*** RECORD EXTRACTS Section Begins ***
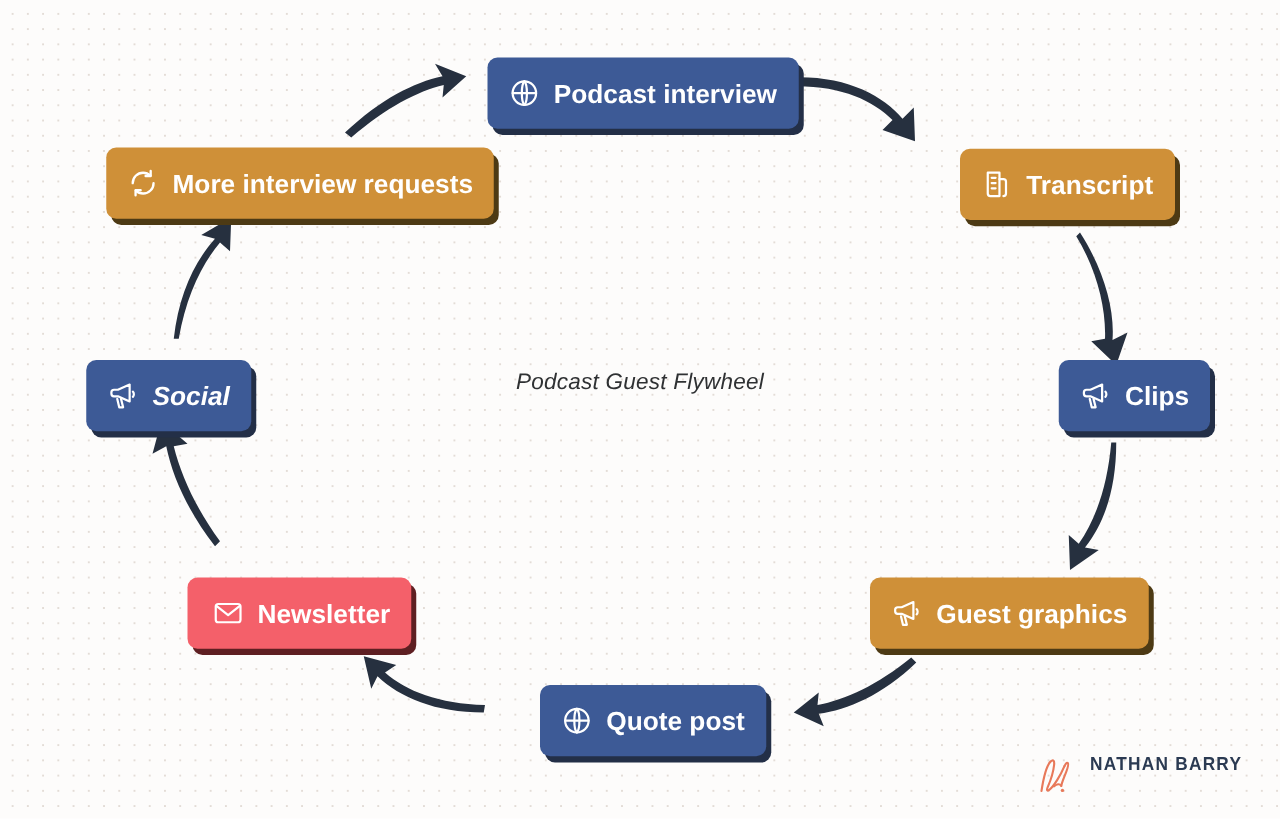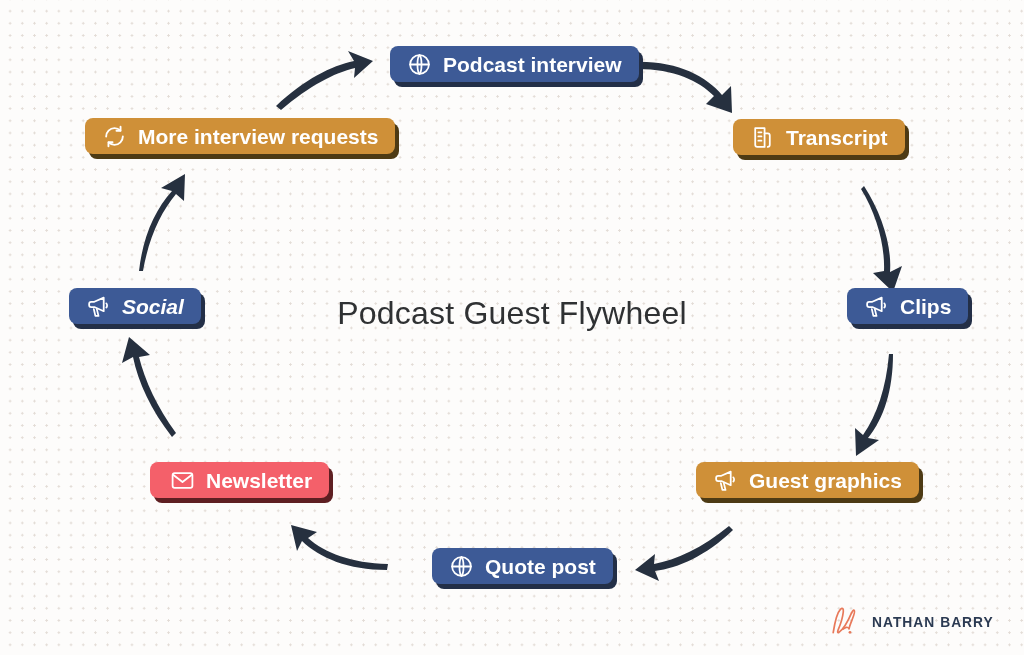--- a/index.html
+++ b/index.html
@@ -27,35 +27,36 @@
     pointer-events: none;
   }
 
   
   #title {
     position: absolute;
     left: 0;
     top: 295px;
     width: 1024px;
     text-align: center;
-    font-size: 32px;
+    font-size: 18px;
     font-weight: 400;
     color: #2f3133;
     letter-spacing: 0.2px;
     white-space: nowrap;
+    font-style: italic;
   }
 
   
   .node {
     position: absolute;
     display: flex;
     align-items: center;
     gap: 11px;
     padding: 0 17px;
-    height: 36px;
+    height: 57px;
     border-radius: 8px;
     color: #ffffff;
     font-size: 21px;
     font-weight: 700;
     white-space: nowrap;
     box-sizing: border-box;
   }
   .node .label { line-height: 1; position: relative; top: 0.5px; }
   .node .ico {
     display: inline-flex;
@@ -66,35 +67,34 @@
     flex: 0 0 25px;
   }
   .node .ico svg { display: block; }
 
   .node.blue   { background: #3d5a96; box-shadow: 4px 5px 0 0 #232f47; }
   .node.orange { background: #cf9038; box-shadow: 4px 5px 0 0 #4d3a14; }
   .node.red    { background: #f4606a; box-shadow: 4px 5px 0 0 #5e1f22; }
 
   
   #node-podcast-interview { left: 390px; top: 46px; }
-  #node-transcript        { left: 733px; top: 119px; }
+  #node-transcript        { left: 768px; top: 119px; }
   #node-clips             { left: 847px; top: 288px; }
   #node-quote-graphics    { left: 696px; top: 462px; }
   #node-blog-post         { left: 432px; top: 548px; }
   #node-newsletter        { left: 150px; top: 462px; padding-left: 20px; }
   #node-social            { left: 69px; top: 288px; font-style: italic; }
   #node-more-requests     { left: 85px; top: 118px; }
 
   
   #logo {
     position: absolute;
     right: 20px;
     bottom: 16px;
     display: flex;
-    align-items: center;
     gap: 10px;
   }
   #logo .mark { width: 36px; height: 36px; }
   #logo .wordmark {
     font-family: "Liberation Sans Narrow", "Liberation Sans", sans-serif;
     font-size: 15px;
     font-weight: 700;
     letter-spacing: 1.1px;
     color: #2b3a52;
     transform: scaleX(0.92);

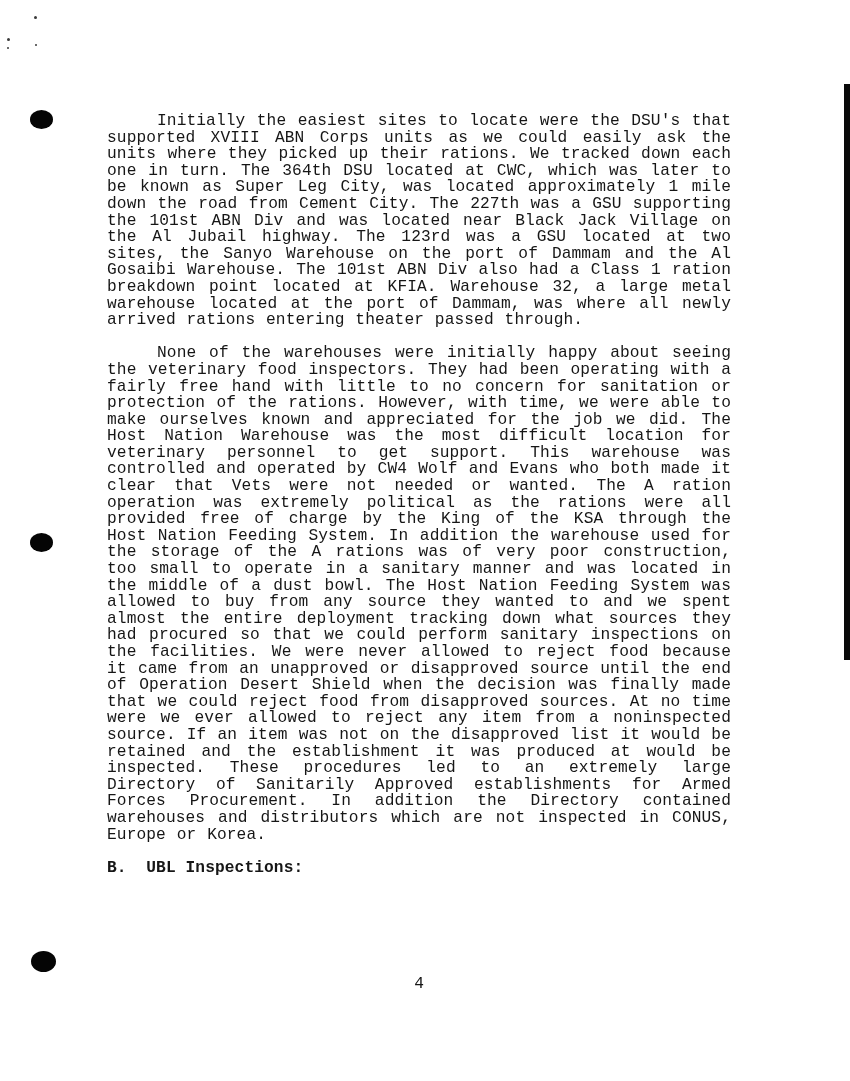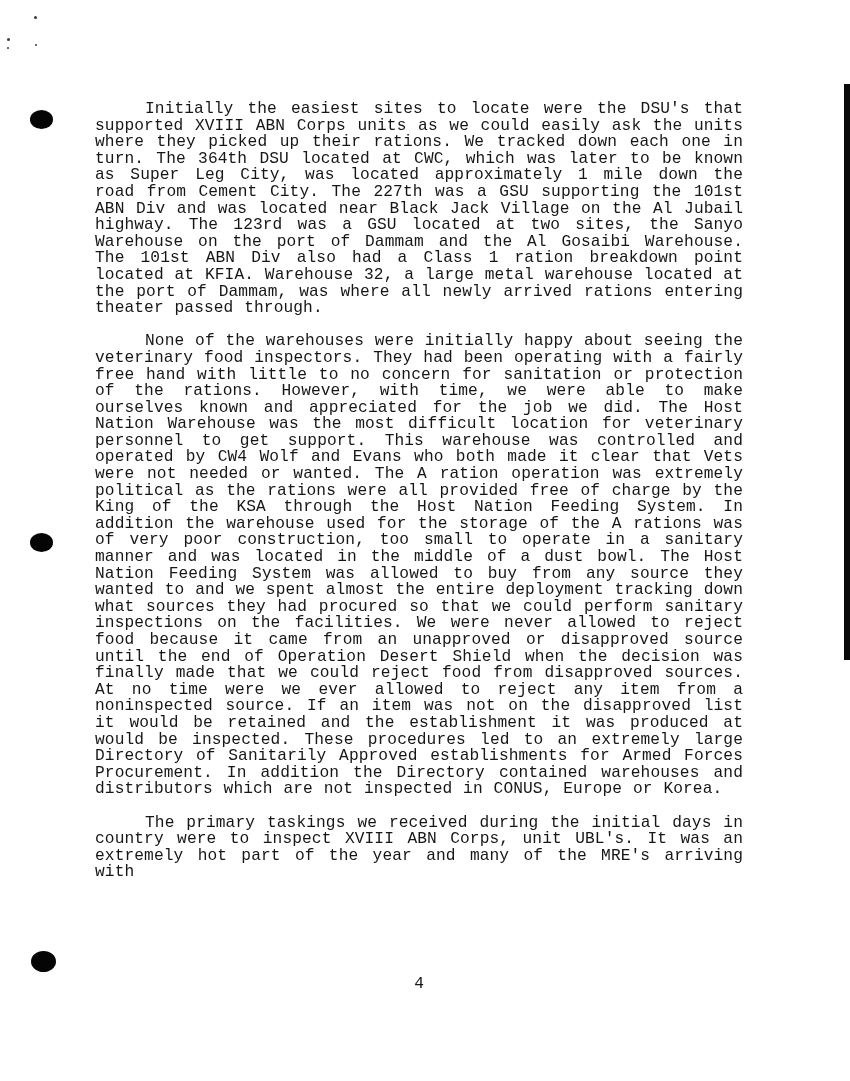--- a/index.html
+++ b/index.html
@@ -19,21 +19,21 @@
   .text-block {
     position: absolute;
     left: 95px;
     top: 101px;
     width: 648px;
     font-size: 16.2px;
     line-height: 16.6px;
     letter-spacing: 0.1px;
   }
   .text-block > * {
-    margin: 0;
+    margin: 12px;
     padding: 0;
   }
   .text-block > * + * {
     margin-top: 16.6px;
   }
   .para {
     text-align: justify;
     text-indent: 50px;
     word-spacing: 1px;
   }
@@ -90,18 +90,18 @@
 
   <div class="hole-dot dot1"></div>
   <div class="hole-dot dot2"></div>
   <div class="hole-dot dot3"></div>
 
   <div class="edge-bar"></div>
 
   <div class="text-block">
     <p class="para">Initially the easiest sites to locate were the DSU's that supported XVIII ABN Corps units as we could easily ask the units where they picked up their rations.  We tracked down each one in turn.  The 364th DSU located at CWC, which was later to be known as Super Leg City, was located approximately 1 mile down the road from Cement City.  The 227th was a GSU supporting the 101st ABN Div and was located near Black Jack Village on the Al Jubail highway.  The 123rd was a GSU located at two sites, the Sanyo Warehouse on the port of Dammam and the Al Gosaibi Warehouse.  The 101st ABN Div also had a Class 1 ration breakdown point located at KFIA. Warehouse 32, a large metal warehouse located at the port of Dammam, was where all newly arrived rations entering theater passed through.</p>
     <p class="para">None of the warehouses were initially happy about seeing the veterinary food inspectors.  They had been operating with a fairly free hand with little to no concern for sanitation or protection of the rations.  However, with time, we were able to make ourselves known and appreciated for the job we did.  The Host Nation Warehouse was the most difficult location for veterinary personnel to get support.  This warehouse was controlled and operated by CW4 Wolf and Evans who both made it clear that Vets were not needed or wanted.  The A ration operation was extremely political as the rations were all provided free of charge by the King of the KSA through the Host Nation Feeding System.  In addition the warehouse used for the storage of the A rations was of very poor construction, too small to operate in a sanitary manner and was located in the middle of a dust bowl.  The Host Nation Feeding System was allowed to buy from any source they wanted to and we spent almost the entire deployment tracking down what sources they had procured so that we could perform sanitary inspections on the facilities.  We were never allowed to reject food because it came from an unapproved or disapproved source until the end of Operation Desert Shield when the decision was finally made that we could reject food from disapproved sources.  At no time were we ever allowed to reject any item from a noninspected source.  If an item was not on the disapproved list it would be retained and the establishment it was produced at would be inspected.  These procedures led to an extremely large Directory of Sanitarily Approved establishments for Armed Forces Procurement.  In addition the Directory contained warehouses and distributors which are not inspected in CONUS, Europe or Korea.</p>
-    <p class="para">The primary taskings we received during the initial days in country were to inspect XVIII ABN Corps, unit UBL's.  It was an extremely hot part of the year and many of the MRE's arriving with</p>
+    <h3 class="heading">B.  UBL Inspections:</h3>
   </div>
 
   <div class="page-number">4</div>
 
 </div>
 
 </body></html>

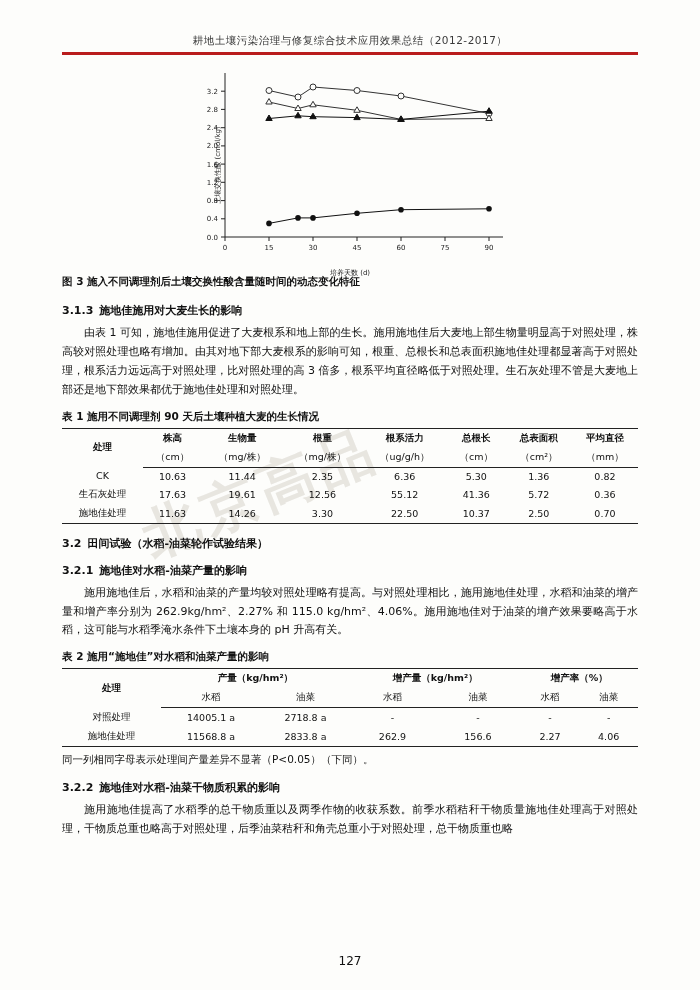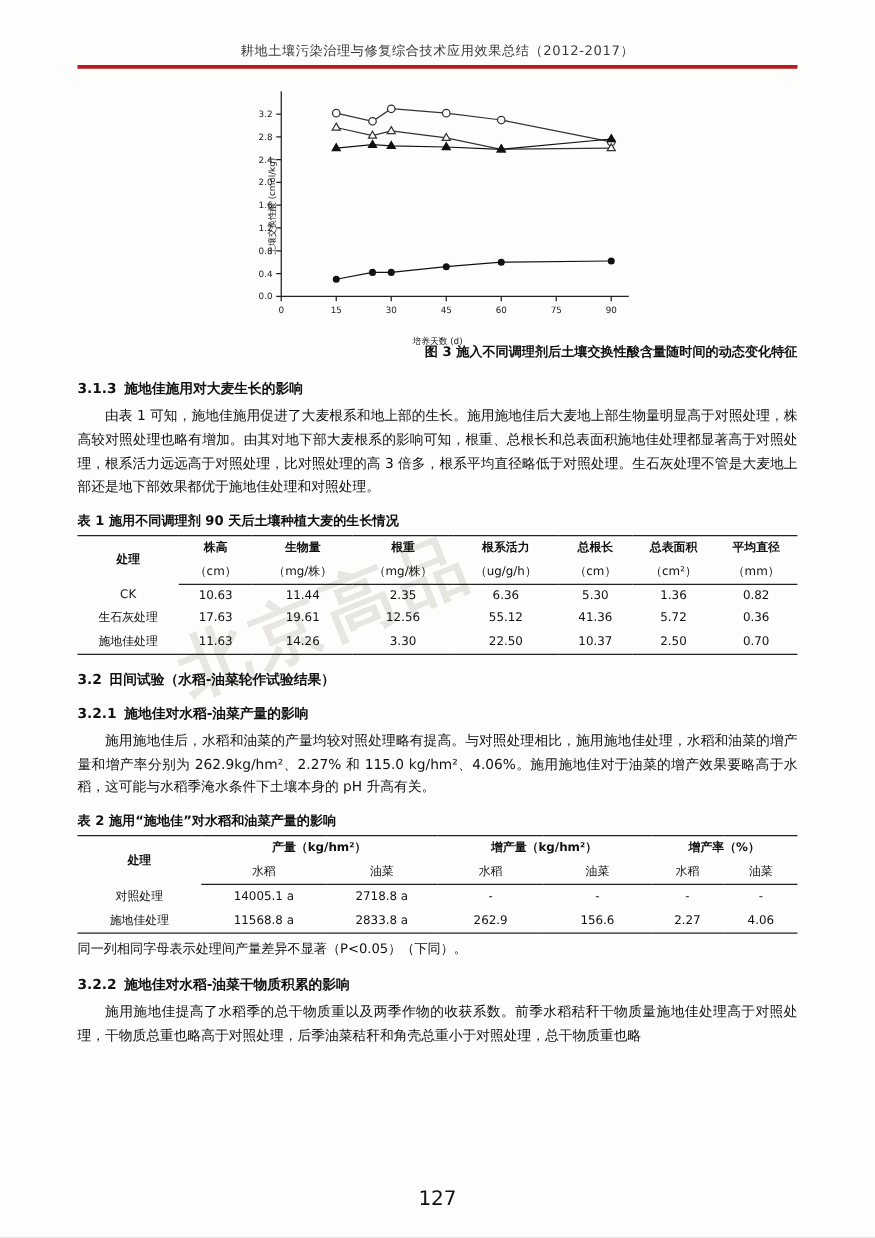--- a/index.html
+++ b/index.html
@@ -56,21 +56,21 @@
     display: flex;
     justify-content: center;
     margin-top: 4px;
   }
   .chart-box {
     position: relative;
     width: 330px;
     height: 200px;
   }
   .chart-caption {
-    text-align: right;
+    text-align: left;
     font-size: 10.5px;
     font-weight: bold;
     margin-top: 10px;
     margin-bottom: 14px;
     font-family: "DejaVu Sans", sans-serif;
     color: #111;
   }
   .ylabel {
     position: absolute;
     left: -6px;
@@ -140,21 +140,21 @@
   table.doc thead tr.top th { border-top: 1.2px solid #222; font-weight: bold; }
   table.doc tr.headline td, table.doc tr.headline th { border-bottom: 0.8px solid #222; }
   table.doc tr.botline td { border-bottom: 1.2px solid #222; }
   .t1 td:first-child, .t1 th:first-child { text-align: center; }
   .footer-num {
     position: absolute;
     bottom: 22px;
     left: 0;
     width: 100%;
     text-align: center;
-    font-size: 16px;
+    font-size: 12px;
     font-family: "DejaVu Sans", sans-serif;
     color: #111;
   }
 </style>
 </head>
 <body>
 
 <div class="page">
 
   <div class="watermark">北京高品</div>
*** RECORD EXTRACTS Section Ends ***
> **THE TASK**: Each entry above must be restated word for word; the pictures stay out of the copy.

> **TASK SOLUTION**:
--- a/index.html
+++ b/index.html
@@ -27,35 +27,36 @@
     pointer-events: none;
   }
 
   
   #title {
     position: absolute;
     left: 0;
     top: 295px;
     width: 1024px;
     text-align: center;
-    font-size: 32px;
+    font-size: 18px;
     font-weight: 400;
     color: #2f3133;
     letter-spacing: 0.2px;
     white-space: nowrap;
+    font-style: italic;
   }
 
   
   .node {
     position: absolute;
     display: flex;
     align-items: center;
     gap: 11px;
     padding: 0 17px;
-    height: 36px;
+    height: 57px;
     border-radius: 8px;
     color: #ffffff;
     font-size: 21px;
     font-weight: 700;
     white-space: nowrap;
     box-sizing: border-box;
   }
   .node .label { line-height: 1; position: relative; top: 0.5px; }
   .node .ico {
     display: inline-flex;
@@ -66,35 +67,34 @@
     flex: 0 0 25px;
   }
   .node .ico svg { display: block; }
 
   .node.blue   { background: #3d5a96; box-shadow: 4px 5px 0 0 #232f47; }
   .node.orange { background: #cf9038; box-shadow: 4px 5px 0 0 #4d3a14; }
   .node.red    { background: #f4606a; box-shadow: 4px 5px 0 0 #5e1f22; }
 
   
   #node-podcast-interview { left: 390px; top: 46px; }
-  #node-transcript        { left: 733px; top: 119px; }
+  #node-transcript        { left: 768px; top: 119px; }
   #node-clips             { left: 847px; top: 288px; }
   #node-quote-graphics    { left: 696px; top: 462px; }
   #node-blog-post         { left: 432px; top: 548px; }
   #node-newsletter        { left: 150px; top: 462px; padding-left: 20px; }
   #node-social            { left: 69px; top: 288px; font-style: italic; }
   #node-more-requests     { left: 85px; top: 118px; }
 
   
   #logo {
     position: absolute;
     right: 20px;
     bottom: 16px;
     display: flex;
-    align-items: center;
     gap: 10px;
   }
   #logo .mark { width: 36px; height: 36px; }
   #logo .wordmark {
     font-family: "Liberation Sans Narrow", "Liberation Sans", sans-serif;
     font-size: 15px;
     font-weight: 700;
     letter-spacing: 1.1px;
     color: #2b3a52;
     transform: scaleX(0.92);

--- a/index.html
+++ b/index.html
@@ -19,21 +19,21 @@
   .text-block {
     position: absolute;
     left: 95px;
     top: 101px;
     width: 648px;
     font-size: 16.2px;
     line-height: 16.6px;
     letter-spacing: 0.1px;
   }
   .text-block > * {
-    margin: 0;
+    margin: 12px;
     padding: 0;
   }
   .text-block > * + * {
     margin-top: 16.6px;
   }
   .para {
     text-align: justify;
     text-indent: 50px;
     word-spacing: 1px;
   }
@@ -90,18 +90,18 @@
 
   <div class="hole-dot dot1"></div>
   <div class="hole-dot dot2"></div>
   <div class="hole-dot dot3"></div>
 
   <div class="edge-bar"></div>
 
   <div class="text-block">
     <p class="para">Initially the easiest sites to locate were the DSU's that supported XVIII ABN Corps units as we could easily ask the units where they picked up their rations.  We tracked down each one in turn.  The 364th DSU located at CWC, which was later to be known as Super Leg City, was located approximately 1 mile down the road from Cement City.  The 227th was a GSU supporting the 101st ABN Div and was located near Black Jack Village on the Al Jubail highway.  The 123rd was a GSU located at two sites, the Sanyo Warehouse on the port of Dammam and the Al Gosaibi Warehouse.  The 101st ABN Div also had a Class 1 ration breakdown point located at KFIA. Warehouse 32, a large metal warehouse located at the port of Dammam, was where all newly arrived rations entering theater passed through.</p>
     <p class="para">None of the warehouses were initially happy about seeing the veterinary food inspectors.  They had been operating with a fairly free hand with little to no concern for sanitation or protection of the rations.  However, with time, we were able to make ourselves known and appreciated for the job we did.  The Host Nation Warehouse was the most difficult location for veterinary personnel to get support.  This warehouse was controlled and operated by CW4 Wolf and Evans who both made it clear that Vets were not needed or wanted.  The A ration operation was extremely political as the rations were all provided free of charge by the King of the KSA through the Host Nation Feeding System.  In addition the warehouse used for the storage of the A rations was of very poor construction, too small to operate in a sanitary manner and was located in the middle of a dust bowl.  The Host Nation Feeding System was allowed to buy from any source they wanted to and we spent almost the entire deployment tracking down what sources they had procured so that we could perform sanitary inspections on the facilities.  We were never allowed to reject food because it came from an unapproved or disapproved source until the end of Operation Desert Shield when the decision was finally made that we could reject food from disapproved sources.  At no time were we ever allowed to reject any item from a noninspected source.  If an item was not on the disapproved list it would be retained and the establishment it was produced at would be inspected.  These procedures led to an extremely large Directory of Sanitarily Approved establishments for Armed Forces Procurement.  In addition the Directory contained warehouses and distributors which are not inspected in CONUS, Europe or Korea.</p>
-    <p class="para">The primary taskings we received during the initial days in country were to inspect XVIII ABN Corps, unit UBL's.  It was an extremely hot part of the year and many of the MRE's arriving with</p>
+    <h3 class="heading">B.  UBL Inspections:</h3>
   </div>
 
   <div class="page-number">4</div>
 
 </div>
 
 </body></html>

--- a/index.html
+++ b/index.html
@@ -56,21 +56,21 @@
     display: flex;
     justify-content: center;
     margin-top: 4px;
   }
   .chart-box {
     position: relative;
     width: 330px;
     height: 200px;
   }
   .chart-caption {
-    text-align: right;
+    text-align: left;
     font-size: 10.5px;
     font-weight: bold;
     margin-top: 10px;
     margin-bottom: 14px;
     font-family: "DejaVu Sans", sans-serif;
     color: #111;
   }
   .ylabel {
     position: absolute;
     left: -6px;
@@ -140,21 +140,21 @@
   table.doc thead tr.top th { border-top: 1.2px solid #222; font-weight: bold; }
   table.doc tr.headline td, table.doc tr.headline th { border-bottom: 0.8px solid #222; }
   table.doc tr.botline td { border-bottom: 1.2px solid #222; }
   .t1 td:first-child, .t1 th:first-child { text-align: center; }
   .footer-num {
     position: absolute;
     bottom: 22px;
     left: 0;
     width: 100%;
     text-align: center;
-    font-size: 16px;
+    font-size: 12px;
     font-family: "DejaVu Sans", sans-serif;
     color: #111;
   }
 </style>
 </head>
 <body>
 
 <div class="page">
 
   <div class="watermark">北京高品</div>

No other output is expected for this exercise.